Today, the majority of vortex meters use piezoelectric or capacitance-type sensors to detect the pressure oscillation around the bluff body. These detectors

T9904-09_Fig_06
Figure 4-6: Click on figure to enlarge.

respond to the pressure oscillation with a low voltage output signal which has the same frequency as the oscillation. Such sensors are modular, inexpensive, easily replaced, and can operate over a wide range of temperature ranges–from cryogenic liquids to superheated steam. Sensors can be located inside the meter body or outside. Wetted sensors are stressed directly by the vortex pressure fluctuations and are enclosed in hardened cases to withstand corrosion and erosion effects.

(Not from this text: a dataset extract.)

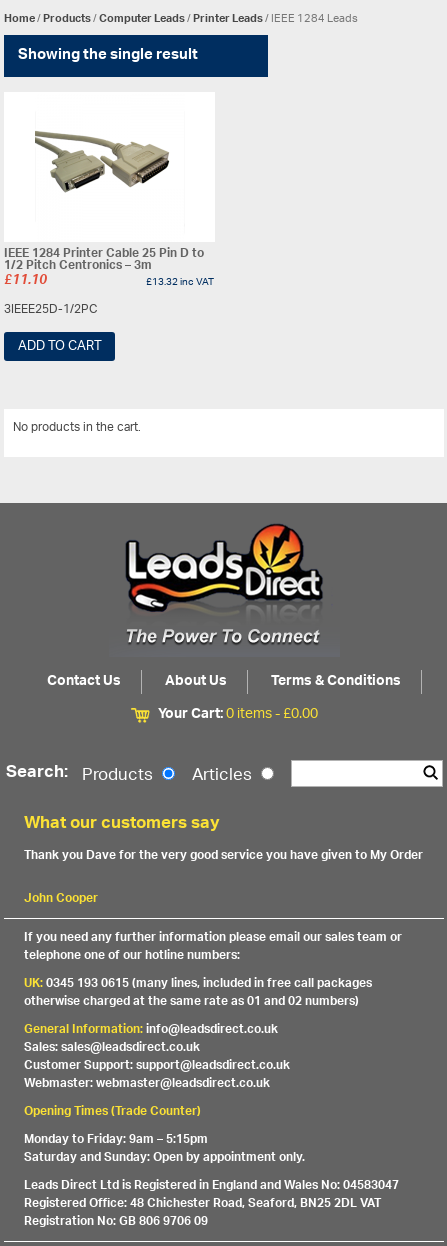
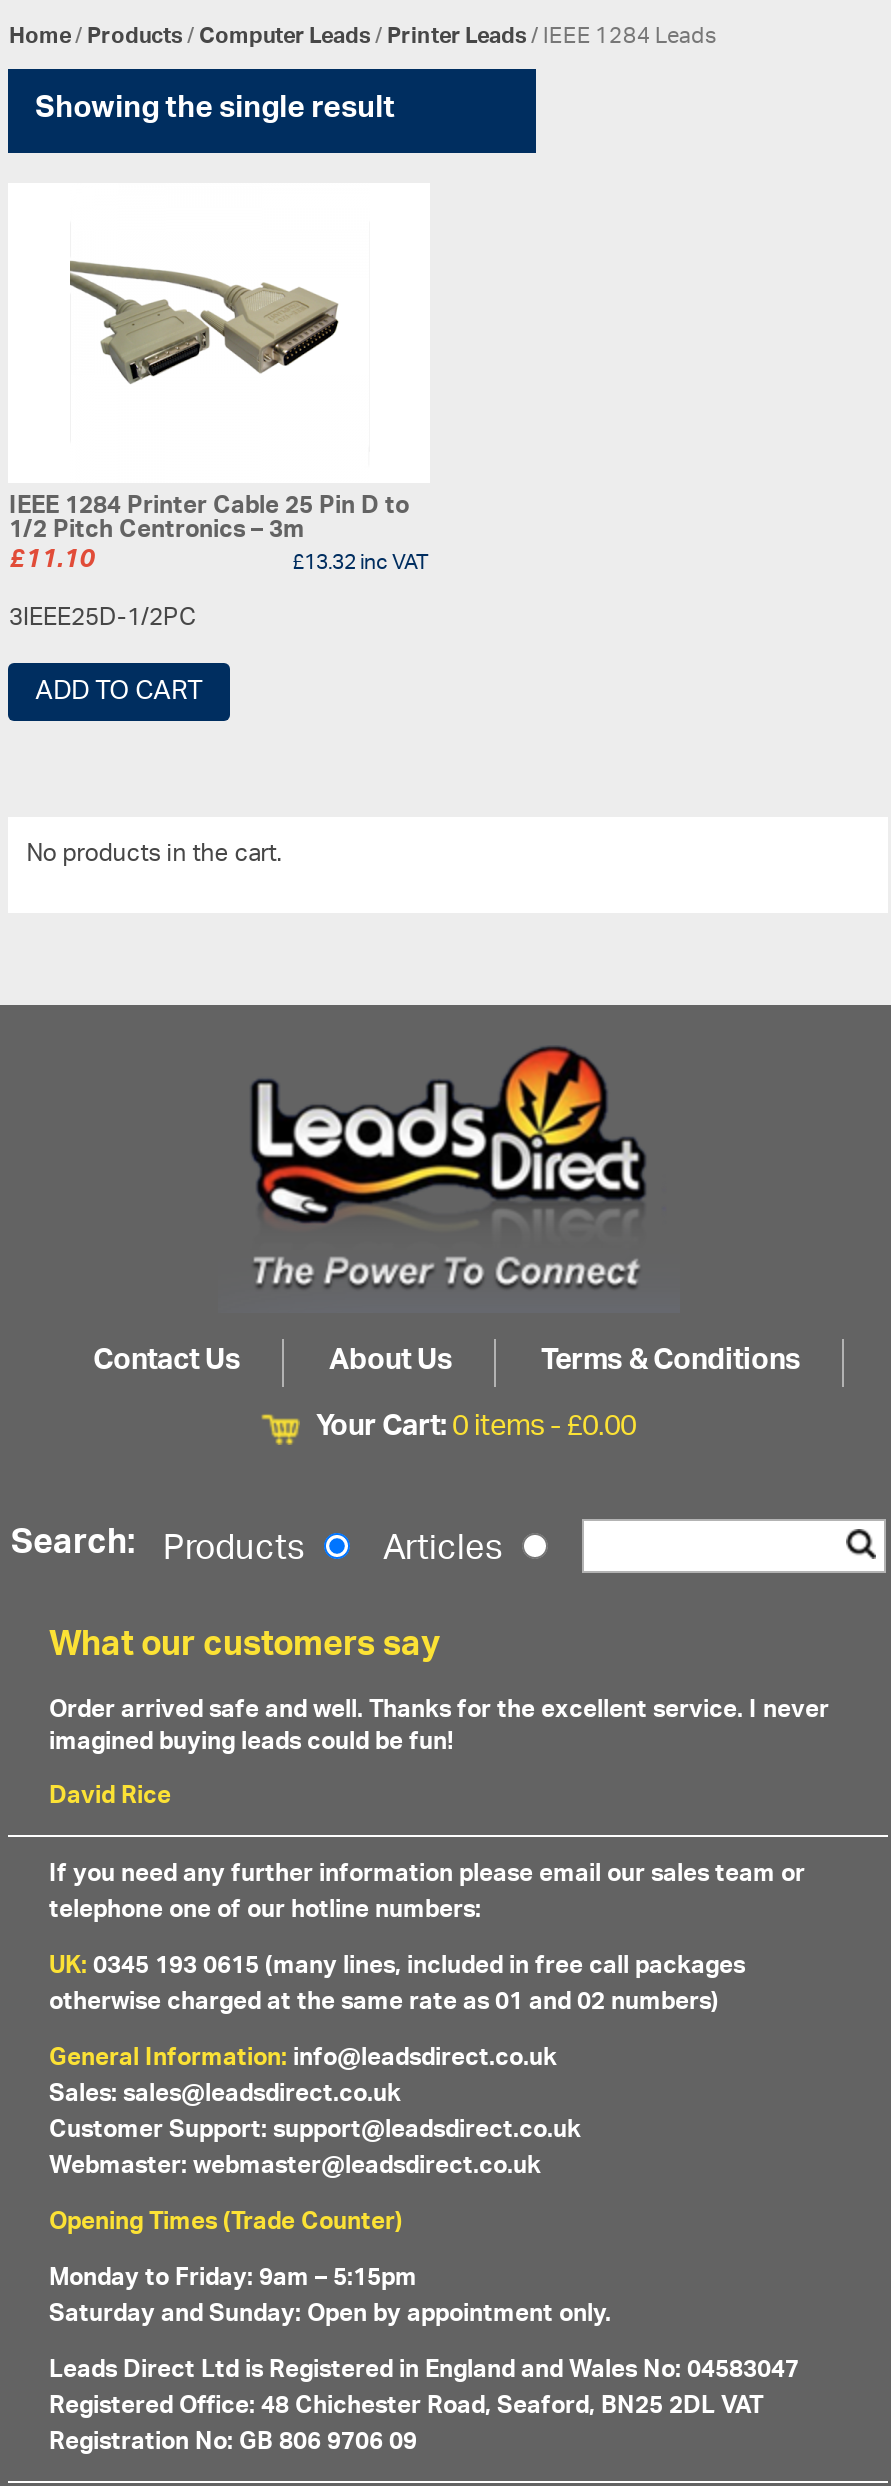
- Thank you Dave for the very good service you have given to My Order
- John Cooper
+ Order arrived safe and well. Thanks for the excellent service. I never
+ imagined buying leads could be fun!
+ David Rice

External sensors, typically piezoelectric strain gages, sense the vortex shedding indirectly through the force exerted on the shedder bar. External sensors are preferred on highly erosive/corrosive applications to reduce maintenance costs, while internal sensors provide better rangeability (better low flow sensitivity). They are also less sensitive to pipe vibrations. The electronics housing usually is rated explosion- and weatherproof, and contains the electronic transmitter module, termination connections, and optionally a flow-rate indicator and/or totalizer.

Sizing & Rangeability

Vortex shedding frequency is directly proportional to the velocity of the fluid in the pipe, and therefore to volumetric flow rate. The shedding frequency is independent of fluid properties such as density, viscosity, conductivity, etc., except that the flow must be turbulent for vortex shedding to occur. The relationship between vortex frequency and fluid velocity is:

St = f(d/V)

Where St is the Strouhal number, f is the vortex shedding frequency, d is the width of the bluff body, and V is the average fluid velocity. The value of the Strouhal number is determined experimentally, and is generally found to be constant over a wide range of Reynolds numbers. The Strouhal number represents the ratio of the interval between vortex shedding (l) and bluff body width (d), which is about six (Figure 4-4). The Strouhal number is a dimensionless calibration factor used to characterize various bluff bodies. If their Strouhal number is the same, then two different bluff bodies will perform and behave similarly.

Because the volumetric flowrate Q is the product of the average fluid velocity and of the cross-sectional area available for flow (A):

Q = AV = (A f d B)/St

where B is the blockage factor, defined as the open area left by the bluff body divided by the full bore area of the pipe. This equation, in turn, can be rewritten as:

Q = fK

where K is the meter coefficient, equal to the product (A f d B). As with turbine and other frequency-producing flowmeters, the K factor can be defined as pulses per unit volume (pulses per gallon, pulses per cubic foot, etc.). Therefore, one can determine flowrate by counting the pulses per unit time. Vortex frequencies range from one to thousands of pulses per second, depending upon the flow velocity, the character of the process fluid, and the size of the meter. In gas service, frequencies are about 10 times higher than in liquid applications.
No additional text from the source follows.